[[ RECORDS SUPPLIED, beginning ]]

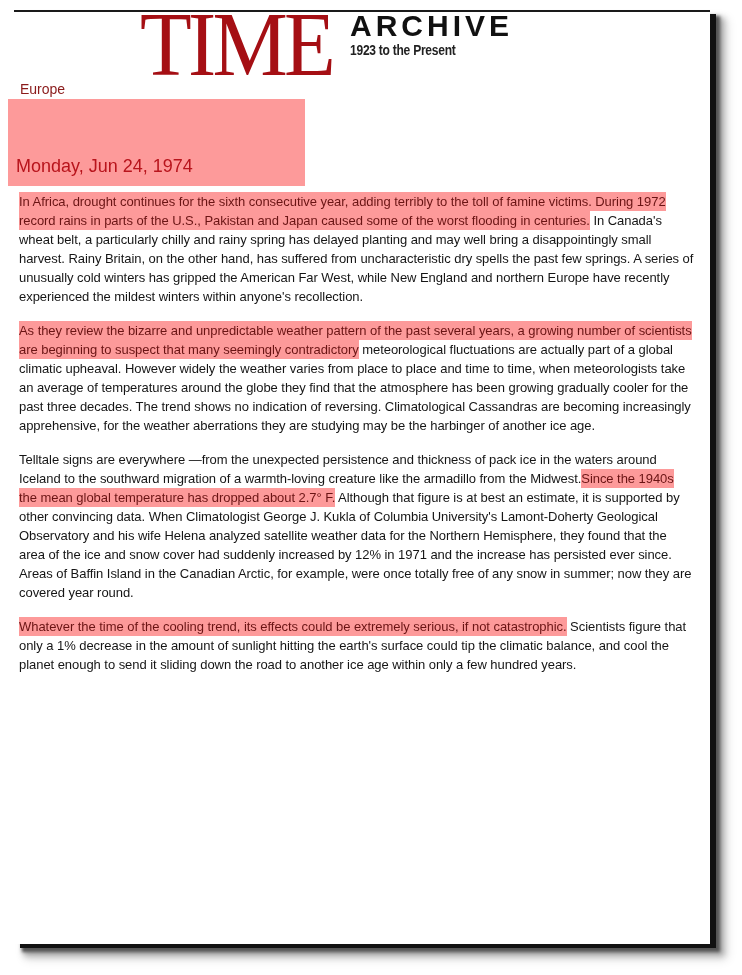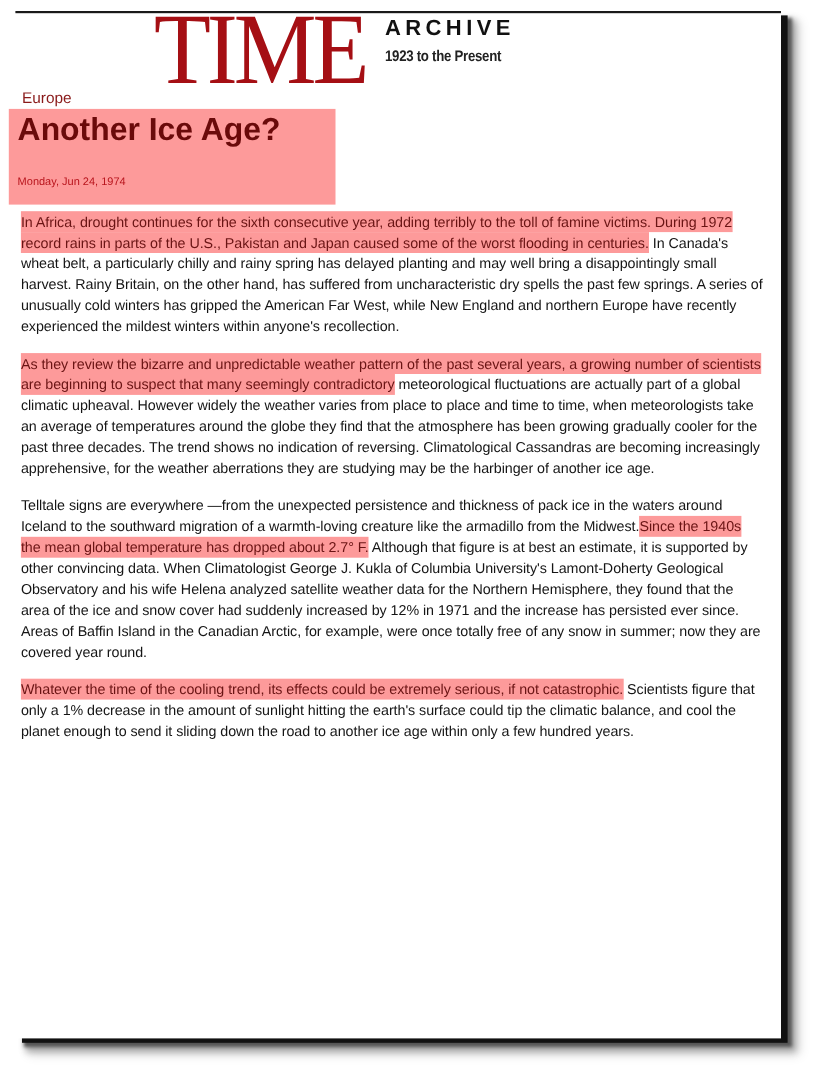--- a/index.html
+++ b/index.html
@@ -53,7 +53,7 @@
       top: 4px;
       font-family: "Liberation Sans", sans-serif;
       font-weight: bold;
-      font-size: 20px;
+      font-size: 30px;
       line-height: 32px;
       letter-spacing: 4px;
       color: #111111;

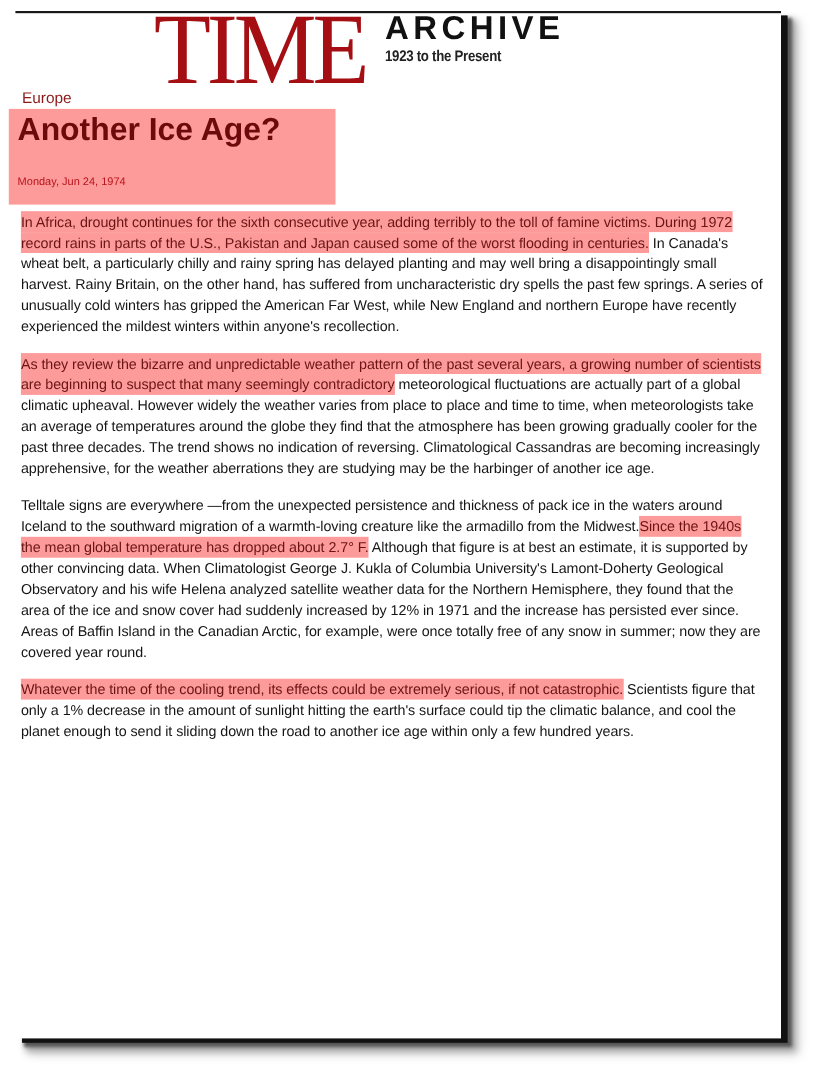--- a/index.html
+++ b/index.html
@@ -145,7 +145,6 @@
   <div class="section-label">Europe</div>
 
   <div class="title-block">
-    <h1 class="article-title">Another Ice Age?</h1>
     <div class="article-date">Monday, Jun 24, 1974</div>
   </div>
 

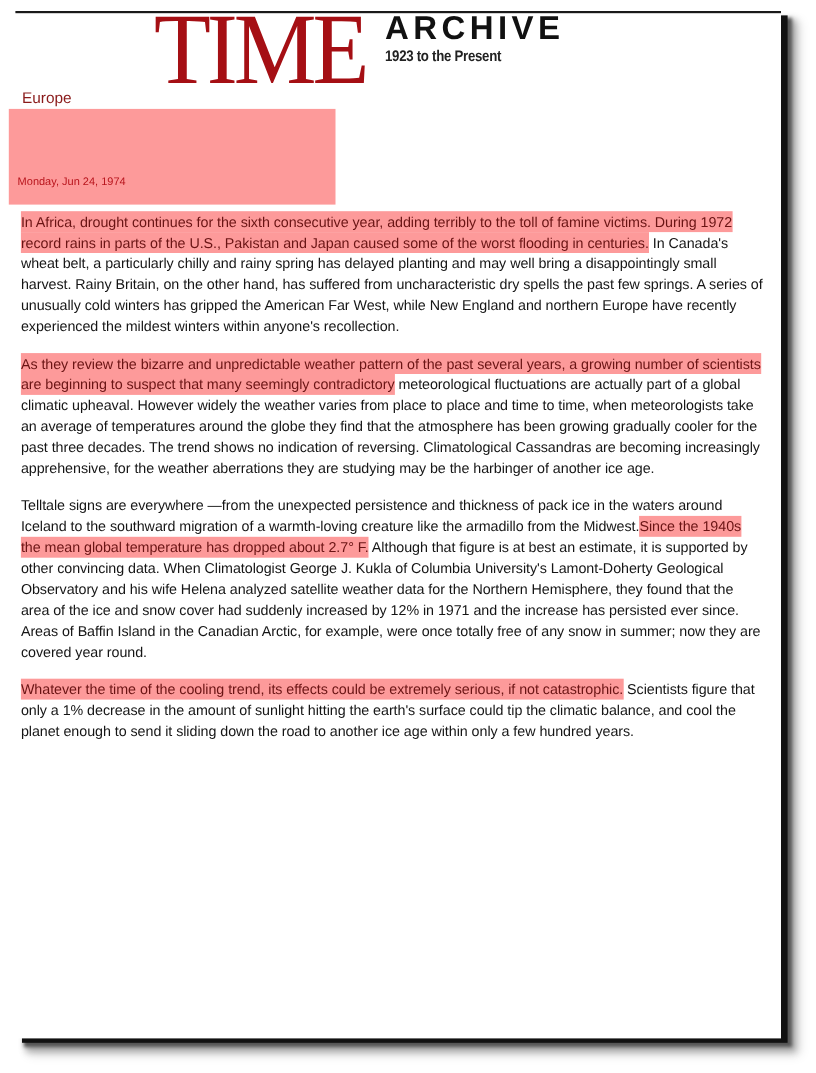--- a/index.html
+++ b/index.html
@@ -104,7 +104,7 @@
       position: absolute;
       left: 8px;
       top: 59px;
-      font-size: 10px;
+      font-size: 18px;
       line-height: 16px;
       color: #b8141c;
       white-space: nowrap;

[[ RECORDS SUPPLIED, end ]]

EXERCISE REQUIREMENTS –
Line by line, write out the material above exactly, with no images.

SOLVED PROBLEM –
--- a/index.html
+++ b/index.html
@@ -53,7 +53,7 @@
       top: 4px;
       font-family: "Liberation Sans", sans-serif;
       font-weight: bold;
-      font-size: 20px;
+      font-size: 30px;
       line-height: 32px;
       letter-spacing: 4px;
       color: #111111;

--- a/index.html
+++ b/index.html
@@ -145,7 +145,6 @@
   <div class="section-label">Europe</div>
 
   <div class="title-block">
-    <h1 class="article-title">Another Ice Age?</h1>
     <div class="article-date">Monday, Jun 24, 1974</div>
   </div>
 

--- a/index.html
+++ b/index.html
@@ -104,7 +104,7 @@
       position: absolute;
       left: 8px;
       top: 59px;
-      font-size: 10px;
+      font-size: 18px;
       line-height: 16px;
       color: #b8141c;
       white-space: nowrap;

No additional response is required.